O mercado físico do boi gordo finalizou a semana com valores superiores à média em várias regiões. De acordo com Fernando Henrique Iglesias, analista da Safras & Mercado, os frigoríficos enfrentam dificuldades para manter suas escalas de abate, atualmente variando de seis a oito dias úteis em termos nacionais.

A demanda em torno da Copa do Mundo está impulsionando o mercado, tanto para exportação quanto para o consumo interno.

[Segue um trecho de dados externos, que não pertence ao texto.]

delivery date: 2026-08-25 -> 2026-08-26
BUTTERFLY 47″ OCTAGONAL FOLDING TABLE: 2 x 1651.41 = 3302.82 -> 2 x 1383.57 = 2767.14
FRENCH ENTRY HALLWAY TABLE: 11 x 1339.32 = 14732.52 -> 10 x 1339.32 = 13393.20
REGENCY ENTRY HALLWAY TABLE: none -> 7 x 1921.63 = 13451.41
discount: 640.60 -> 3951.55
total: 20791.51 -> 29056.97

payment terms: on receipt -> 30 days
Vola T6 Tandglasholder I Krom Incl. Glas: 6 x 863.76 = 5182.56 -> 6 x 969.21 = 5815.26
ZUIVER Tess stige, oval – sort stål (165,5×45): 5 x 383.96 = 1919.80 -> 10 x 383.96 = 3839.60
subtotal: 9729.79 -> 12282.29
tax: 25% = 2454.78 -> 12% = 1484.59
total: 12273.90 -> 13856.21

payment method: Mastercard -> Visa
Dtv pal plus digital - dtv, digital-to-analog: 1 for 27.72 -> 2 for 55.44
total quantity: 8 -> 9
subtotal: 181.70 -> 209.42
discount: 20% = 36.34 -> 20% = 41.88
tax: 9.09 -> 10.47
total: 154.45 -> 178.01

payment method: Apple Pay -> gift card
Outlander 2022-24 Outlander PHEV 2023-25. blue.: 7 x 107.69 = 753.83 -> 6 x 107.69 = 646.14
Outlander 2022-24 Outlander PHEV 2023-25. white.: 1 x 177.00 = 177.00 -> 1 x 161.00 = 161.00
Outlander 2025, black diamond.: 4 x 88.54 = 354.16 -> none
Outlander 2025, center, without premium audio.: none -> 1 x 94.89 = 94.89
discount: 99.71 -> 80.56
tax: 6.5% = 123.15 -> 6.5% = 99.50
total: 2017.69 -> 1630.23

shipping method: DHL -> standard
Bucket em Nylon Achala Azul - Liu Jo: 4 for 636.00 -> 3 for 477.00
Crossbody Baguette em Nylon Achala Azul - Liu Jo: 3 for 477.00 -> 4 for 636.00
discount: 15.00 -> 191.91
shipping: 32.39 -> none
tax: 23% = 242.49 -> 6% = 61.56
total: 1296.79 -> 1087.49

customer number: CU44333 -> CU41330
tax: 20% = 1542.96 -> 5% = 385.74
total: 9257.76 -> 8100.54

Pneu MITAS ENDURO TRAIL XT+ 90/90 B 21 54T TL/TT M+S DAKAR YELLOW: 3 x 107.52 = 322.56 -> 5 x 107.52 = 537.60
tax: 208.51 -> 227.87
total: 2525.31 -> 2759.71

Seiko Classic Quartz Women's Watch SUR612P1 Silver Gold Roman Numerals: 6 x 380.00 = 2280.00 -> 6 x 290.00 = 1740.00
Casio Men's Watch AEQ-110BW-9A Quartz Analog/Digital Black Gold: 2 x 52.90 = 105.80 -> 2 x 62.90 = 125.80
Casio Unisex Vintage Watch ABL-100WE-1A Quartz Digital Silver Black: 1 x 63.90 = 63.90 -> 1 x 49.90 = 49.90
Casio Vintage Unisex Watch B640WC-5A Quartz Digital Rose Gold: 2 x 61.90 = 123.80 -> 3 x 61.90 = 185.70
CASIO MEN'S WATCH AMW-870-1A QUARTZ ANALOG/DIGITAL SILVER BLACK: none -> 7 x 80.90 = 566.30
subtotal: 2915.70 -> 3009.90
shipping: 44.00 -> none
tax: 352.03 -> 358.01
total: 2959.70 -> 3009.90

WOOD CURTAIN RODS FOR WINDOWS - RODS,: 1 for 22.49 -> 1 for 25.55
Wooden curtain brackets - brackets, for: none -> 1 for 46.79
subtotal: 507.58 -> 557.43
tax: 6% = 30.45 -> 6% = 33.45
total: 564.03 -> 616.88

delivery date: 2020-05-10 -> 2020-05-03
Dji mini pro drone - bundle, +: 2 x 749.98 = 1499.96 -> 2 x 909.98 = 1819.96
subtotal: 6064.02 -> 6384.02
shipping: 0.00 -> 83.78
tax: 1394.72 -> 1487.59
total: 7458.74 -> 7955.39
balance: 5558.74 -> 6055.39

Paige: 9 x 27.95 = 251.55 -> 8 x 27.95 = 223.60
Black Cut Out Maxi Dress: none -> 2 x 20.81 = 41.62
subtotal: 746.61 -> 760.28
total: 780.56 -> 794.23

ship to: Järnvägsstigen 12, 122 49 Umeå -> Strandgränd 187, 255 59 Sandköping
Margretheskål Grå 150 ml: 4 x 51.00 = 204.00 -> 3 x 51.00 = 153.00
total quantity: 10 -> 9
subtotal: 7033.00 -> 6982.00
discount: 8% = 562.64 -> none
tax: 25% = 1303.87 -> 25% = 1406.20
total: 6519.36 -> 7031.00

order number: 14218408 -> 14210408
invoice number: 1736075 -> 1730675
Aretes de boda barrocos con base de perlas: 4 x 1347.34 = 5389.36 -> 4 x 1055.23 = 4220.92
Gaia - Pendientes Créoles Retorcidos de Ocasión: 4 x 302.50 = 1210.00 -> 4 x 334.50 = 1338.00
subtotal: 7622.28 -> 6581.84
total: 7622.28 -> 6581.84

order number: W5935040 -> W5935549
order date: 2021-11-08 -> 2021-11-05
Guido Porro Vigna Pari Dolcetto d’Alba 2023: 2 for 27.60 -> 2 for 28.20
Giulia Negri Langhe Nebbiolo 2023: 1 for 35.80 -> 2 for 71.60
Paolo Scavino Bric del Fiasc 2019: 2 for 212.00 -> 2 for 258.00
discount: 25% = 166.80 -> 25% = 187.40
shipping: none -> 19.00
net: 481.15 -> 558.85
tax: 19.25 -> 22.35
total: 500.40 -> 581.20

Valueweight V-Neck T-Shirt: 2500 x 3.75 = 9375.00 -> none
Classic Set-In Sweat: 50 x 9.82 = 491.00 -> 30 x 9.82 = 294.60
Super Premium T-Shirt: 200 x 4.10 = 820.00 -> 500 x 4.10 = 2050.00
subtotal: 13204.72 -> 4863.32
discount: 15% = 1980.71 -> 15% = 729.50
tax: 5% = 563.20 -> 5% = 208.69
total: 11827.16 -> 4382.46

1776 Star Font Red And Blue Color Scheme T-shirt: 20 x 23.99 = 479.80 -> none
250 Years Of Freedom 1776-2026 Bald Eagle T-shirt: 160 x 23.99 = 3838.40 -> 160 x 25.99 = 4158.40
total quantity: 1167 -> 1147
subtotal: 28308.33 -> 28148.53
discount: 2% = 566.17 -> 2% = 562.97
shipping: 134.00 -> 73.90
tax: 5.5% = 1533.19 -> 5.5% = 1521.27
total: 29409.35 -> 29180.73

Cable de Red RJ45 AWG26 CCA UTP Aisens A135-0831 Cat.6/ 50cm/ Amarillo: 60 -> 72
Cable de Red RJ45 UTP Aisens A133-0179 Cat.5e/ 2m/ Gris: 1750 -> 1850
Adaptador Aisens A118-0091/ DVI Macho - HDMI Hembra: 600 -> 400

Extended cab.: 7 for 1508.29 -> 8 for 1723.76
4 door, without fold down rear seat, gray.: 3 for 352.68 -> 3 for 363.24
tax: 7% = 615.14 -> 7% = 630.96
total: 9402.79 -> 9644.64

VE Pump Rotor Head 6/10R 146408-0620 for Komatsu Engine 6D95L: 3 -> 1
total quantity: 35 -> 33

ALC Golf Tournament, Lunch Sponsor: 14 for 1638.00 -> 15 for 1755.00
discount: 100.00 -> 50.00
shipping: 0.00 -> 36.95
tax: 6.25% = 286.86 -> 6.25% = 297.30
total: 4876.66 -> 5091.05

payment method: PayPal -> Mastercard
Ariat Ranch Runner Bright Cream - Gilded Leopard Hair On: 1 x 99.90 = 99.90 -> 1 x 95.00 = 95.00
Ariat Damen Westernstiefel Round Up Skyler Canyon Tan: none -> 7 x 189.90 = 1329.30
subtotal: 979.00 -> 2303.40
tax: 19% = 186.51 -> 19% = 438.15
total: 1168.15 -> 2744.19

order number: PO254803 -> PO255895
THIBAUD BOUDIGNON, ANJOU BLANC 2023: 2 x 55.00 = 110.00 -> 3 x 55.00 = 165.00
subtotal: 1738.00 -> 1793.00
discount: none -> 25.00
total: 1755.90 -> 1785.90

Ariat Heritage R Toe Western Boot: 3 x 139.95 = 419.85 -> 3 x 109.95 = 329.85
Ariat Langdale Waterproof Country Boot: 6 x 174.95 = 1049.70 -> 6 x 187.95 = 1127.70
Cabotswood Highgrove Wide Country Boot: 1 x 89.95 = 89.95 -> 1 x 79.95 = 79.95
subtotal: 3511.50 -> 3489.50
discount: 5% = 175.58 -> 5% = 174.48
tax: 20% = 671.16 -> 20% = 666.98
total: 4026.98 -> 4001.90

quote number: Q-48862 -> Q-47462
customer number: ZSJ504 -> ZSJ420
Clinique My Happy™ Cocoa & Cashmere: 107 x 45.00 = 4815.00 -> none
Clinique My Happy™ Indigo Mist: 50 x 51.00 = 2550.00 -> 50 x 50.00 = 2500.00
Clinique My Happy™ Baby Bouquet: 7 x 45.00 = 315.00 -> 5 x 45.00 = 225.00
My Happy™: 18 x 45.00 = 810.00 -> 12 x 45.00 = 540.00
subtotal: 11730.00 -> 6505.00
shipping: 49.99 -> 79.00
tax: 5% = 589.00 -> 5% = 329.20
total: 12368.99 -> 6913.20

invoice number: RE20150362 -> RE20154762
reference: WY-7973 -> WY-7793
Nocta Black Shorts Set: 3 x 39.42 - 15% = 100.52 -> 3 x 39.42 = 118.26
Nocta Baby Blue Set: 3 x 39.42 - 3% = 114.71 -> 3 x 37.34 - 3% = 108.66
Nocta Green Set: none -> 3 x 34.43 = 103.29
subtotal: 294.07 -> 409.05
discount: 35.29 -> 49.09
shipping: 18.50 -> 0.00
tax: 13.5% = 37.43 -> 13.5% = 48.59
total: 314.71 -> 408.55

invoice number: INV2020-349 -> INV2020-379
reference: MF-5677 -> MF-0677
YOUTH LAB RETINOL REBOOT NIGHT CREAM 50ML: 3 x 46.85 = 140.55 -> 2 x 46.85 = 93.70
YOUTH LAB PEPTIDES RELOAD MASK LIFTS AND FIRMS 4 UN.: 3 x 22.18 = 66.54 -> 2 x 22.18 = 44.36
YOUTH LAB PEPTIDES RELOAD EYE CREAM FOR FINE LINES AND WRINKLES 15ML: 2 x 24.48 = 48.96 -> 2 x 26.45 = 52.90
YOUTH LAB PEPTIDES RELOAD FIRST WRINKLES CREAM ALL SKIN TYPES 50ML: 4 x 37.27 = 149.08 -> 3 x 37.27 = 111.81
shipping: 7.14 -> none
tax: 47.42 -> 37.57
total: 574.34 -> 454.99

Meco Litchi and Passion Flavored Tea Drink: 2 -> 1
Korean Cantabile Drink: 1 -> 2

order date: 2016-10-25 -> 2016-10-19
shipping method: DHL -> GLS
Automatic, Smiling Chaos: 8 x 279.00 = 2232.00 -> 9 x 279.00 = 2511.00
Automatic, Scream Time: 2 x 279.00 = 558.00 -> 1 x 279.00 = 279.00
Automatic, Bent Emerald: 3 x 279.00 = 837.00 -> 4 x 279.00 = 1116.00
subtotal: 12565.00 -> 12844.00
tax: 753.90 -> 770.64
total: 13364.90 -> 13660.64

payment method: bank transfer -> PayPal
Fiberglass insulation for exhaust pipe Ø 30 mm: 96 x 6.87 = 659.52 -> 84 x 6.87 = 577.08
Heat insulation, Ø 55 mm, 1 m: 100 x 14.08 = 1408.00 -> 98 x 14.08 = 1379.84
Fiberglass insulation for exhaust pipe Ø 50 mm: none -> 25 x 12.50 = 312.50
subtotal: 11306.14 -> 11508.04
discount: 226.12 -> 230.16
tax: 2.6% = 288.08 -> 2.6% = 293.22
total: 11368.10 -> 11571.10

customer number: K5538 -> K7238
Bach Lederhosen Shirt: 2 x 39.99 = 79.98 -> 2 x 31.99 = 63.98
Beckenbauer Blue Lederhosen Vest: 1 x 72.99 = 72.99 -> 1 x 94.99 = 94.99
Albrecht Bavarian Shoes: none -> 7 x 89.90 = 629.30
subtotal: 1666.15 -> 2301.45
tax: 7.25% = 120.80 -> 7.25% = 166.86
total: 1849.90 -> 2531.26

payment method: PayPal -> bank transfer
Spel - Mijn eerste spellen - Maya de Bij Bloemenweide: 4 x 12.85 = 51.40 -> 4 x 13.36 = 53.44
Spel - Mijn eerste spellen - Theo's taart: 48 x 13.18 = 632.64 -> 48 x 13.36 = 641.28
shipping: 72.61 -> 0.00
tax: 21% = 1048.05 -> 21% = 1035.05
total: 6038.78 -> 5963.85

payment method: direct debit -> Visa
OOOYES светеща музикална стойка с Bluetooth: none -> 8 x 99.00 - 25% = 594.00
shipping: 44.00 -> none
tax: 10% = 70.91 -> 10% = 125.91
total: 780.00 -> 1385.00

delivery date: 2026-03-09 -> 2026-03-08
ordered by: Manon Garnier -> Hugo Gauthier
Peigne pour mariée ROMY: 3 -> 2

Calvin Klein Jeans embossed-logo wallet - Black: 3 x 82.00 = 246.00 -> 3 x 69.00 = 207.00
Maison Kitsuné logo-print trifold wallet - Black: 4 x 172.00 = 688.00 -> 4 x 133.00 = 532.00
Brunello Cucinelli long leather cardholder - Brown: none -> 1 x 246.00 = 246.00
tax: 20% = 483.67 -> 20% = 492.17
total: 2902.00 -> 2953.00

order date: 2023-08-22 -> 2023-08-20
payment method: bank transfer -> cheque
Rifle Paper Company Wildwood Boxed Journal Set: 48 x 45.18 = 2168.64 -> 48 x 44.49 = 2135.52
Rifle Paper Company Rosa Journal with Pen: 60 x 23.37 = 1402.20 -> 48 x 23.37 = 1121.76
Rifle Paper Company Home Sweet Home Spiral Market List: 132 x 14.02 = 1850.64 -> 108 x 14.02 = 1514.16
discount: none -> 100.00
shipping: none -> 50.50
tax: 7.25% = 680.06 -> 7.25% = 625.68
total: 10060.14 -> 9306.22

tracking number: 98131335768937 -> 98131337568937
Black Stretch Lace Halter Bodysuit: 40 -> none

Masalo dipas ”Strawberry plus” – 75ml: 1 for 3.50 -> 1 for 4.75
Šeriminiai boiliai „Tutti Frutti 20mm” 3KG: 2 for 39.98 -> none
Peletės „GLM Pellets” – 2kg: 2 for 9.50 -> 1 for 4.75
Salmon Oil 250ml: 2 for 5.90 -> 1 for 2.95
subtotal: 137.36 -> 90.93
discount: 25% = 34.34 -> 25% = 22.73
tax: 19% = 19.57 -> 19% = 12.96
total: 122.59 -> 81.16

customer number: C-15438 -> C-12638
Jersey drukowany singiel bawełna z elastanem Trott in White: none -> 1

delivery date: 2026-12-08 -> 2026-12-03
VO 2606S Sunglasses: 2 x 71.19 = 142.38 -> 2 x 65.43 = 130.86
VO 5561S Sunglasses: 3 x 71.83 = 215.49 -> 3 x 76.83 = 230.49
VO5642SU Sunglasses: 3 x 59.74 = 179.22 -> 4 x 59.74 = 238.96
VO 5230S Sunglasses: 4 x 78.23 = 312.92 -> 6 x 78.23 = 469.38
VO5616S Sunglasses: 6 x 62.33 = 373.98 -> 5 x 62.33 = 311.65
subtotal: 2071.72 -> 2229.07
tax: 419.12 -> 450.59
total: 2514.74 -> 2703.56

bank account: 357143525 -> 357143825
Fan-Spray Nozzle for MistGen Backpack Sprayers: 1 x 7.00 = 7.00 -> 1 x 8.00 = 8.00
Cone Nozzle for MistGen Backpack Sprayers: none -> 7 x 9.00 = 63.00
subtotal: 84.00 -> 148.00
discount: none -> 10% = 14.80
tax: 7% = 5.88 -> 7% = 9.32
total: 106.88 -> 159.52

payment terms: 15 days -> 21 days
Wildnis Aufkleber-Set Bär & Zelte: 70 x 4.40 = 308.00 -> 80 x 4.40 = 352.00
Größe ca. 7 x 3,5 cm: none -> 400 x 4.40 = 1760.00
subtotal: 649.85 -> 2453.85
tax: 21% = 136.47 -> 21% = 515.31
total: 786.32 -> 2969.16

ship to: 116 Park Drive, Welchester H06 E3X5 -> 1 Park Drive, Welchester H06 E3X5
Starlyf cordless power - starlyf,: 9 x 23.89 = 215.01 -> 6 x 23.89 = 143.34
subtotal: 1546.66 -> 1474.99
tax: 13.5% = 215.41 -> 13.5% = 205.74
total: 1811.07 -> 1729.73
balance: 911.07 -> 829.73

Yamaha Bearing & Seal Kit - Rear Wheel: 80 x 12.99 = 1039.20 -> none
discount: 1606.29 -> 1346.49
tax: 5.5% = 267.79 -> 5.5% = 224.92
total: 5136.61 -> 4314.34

Iglesias destaca que o envio de carne bovina para os Estados Unidos, país anfitrião do evento, está bastante forte. Além disso, a progressão das cotas de exportação para a China é um fator crucial a ser observado para o comportamento do mercado ao longo de 2026, com expectativas de que a cota se esgote entre junho e julho.

Preços da arroba do boi gordo

Os preços da arroba na região de São Paulo subiram para R$ 352,25, comparado a R$ 352,08 do dia anterior. Confira os valores em outros estados:

  • 1Goiás: R$ 332,86 — ontem: R$ 330,71
  • 2Minas Gerais: R$ 327,35 — ontem: R$ 326,76
  • 3Mato Grosso do Sul: R$ 352,50 — ontem: R$ 351,70
  • 4Mato Grosso: R$ 353,24 — ontem: R$ 352,70

Análise do mercado atacadista

No mercado atacadista, os preços apresentaram estabilidade na sexta-feira, com expectativas elevadas em torno da Copa do Mundo para o mês de junho, que pode impulsionar a demanda por carne bovina. Iglesias observa que a carne bovina está menos competitiva em relação a outras proteínas, especialmente em comparação à carne de frango.

  • 1Traseiro bovino: R$ 27,00 por quilo
  • 2Dianteiro bovino: R$ 21,50 por quilo
  • 3Ponta de agulha: R$ 19,50 por quilo

Situação do câmbio

O dólar comercial fechou em alta de 0,26%, cotado a R$ 5,0450 para venda e R$ 5,0431 para compra. Durante o dia, a moeda variou entre R$ 5,0351 e R$ 5,0711. Ao longo da semana, o dólar registrou uma alta acumulada de 0,33% e, em maio, uma valorização de 1,87%.